Глава 1.

Предупреждение о содержании: Роман включает подробные эротические сцены, сцены с применением оружия, элементы психологического насилия (БDSM-тематика), посттравматический стресс. Рекомендуется для взрослой аудитории 18+.

Медфорд к декабрю становился тише, словно город, устав от осенней суеты, решил взять паузу перед главным праздником года. Но в этой тишине звенел тонкий предновогодний ток — невидимый, почти осязаемый, заставляющий сердце биться чуть быстрее. По центральной улице, протянувшейся через весь исторический центр, висели гирлянды в форме снежинок, каждая размером с автомобильное колесо; витрины магазинов дышали теплом и ароматом корицы, приглашая внутрь, обещая уют и горячий сидр.
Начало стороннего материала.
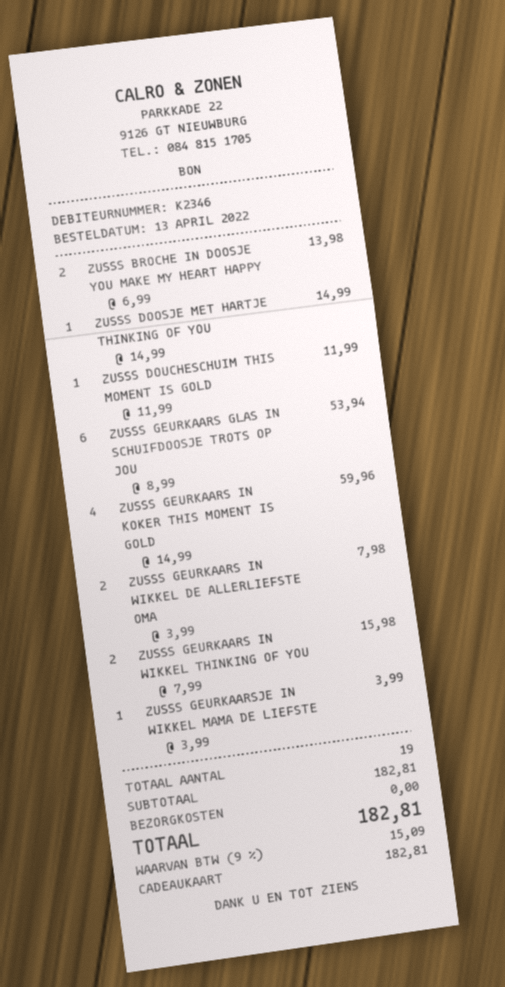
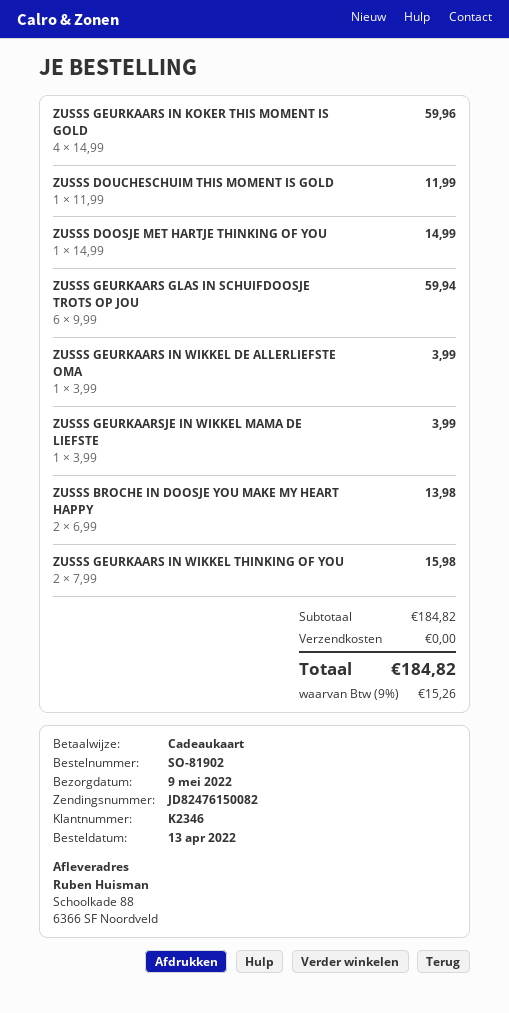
ZUSSS GEURKAARS GLAS IN SCHUIFDOOSJE TROTS OP JOU: 6 x 8.99 = 53.94 -> 6 x 9.99 = 59.94
ZUSSS GEURKAARS IN WIKKEL DE ALLERLIEFSTE OMA: 2 x 3.99 = 7.98 -> 1 x 3.99 = 3.99
subtotal: 182.81 -> 184.82
tax: 9% = 15.09 -> 9% = 15.26
total: 182.81 -> 184.82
Даже припорошенные инеем газоны с задремавшими оленями из фанеры — те самые, что городской совет каждый год выставлял у мэрии — казались частью общей, терпеливо собираемой картинки праздника, где каждая деталь имела значение.

Патрульный офицер Тео Харпер вглядывался в улицу поверх руля своего служебного автомобиля — бликующий мокрый асфальт, редкая крошка снега на обочинах, отражения фонарей, размазанные по лужам, — и слушал, как рация с ленивым шипением перебирает чужие вызовы где-то на другом конце города. Вторник, около семи вечера, две недели до Нового года. Самое спокойное время суток в самый спокойный сезон — когда люди ещё не успели напиться на корпоративах, а дороги не покрылись предательским льдом.

Дежурство шло ровно, почти монотонно, пока телефон на центральной панели не завибрировал, нарушив привычный ритм вечера. Имя на экране заставило его ладонь замереть на секунду, будто мышцы вдруг забыли, как двигаться. Селена Лопес.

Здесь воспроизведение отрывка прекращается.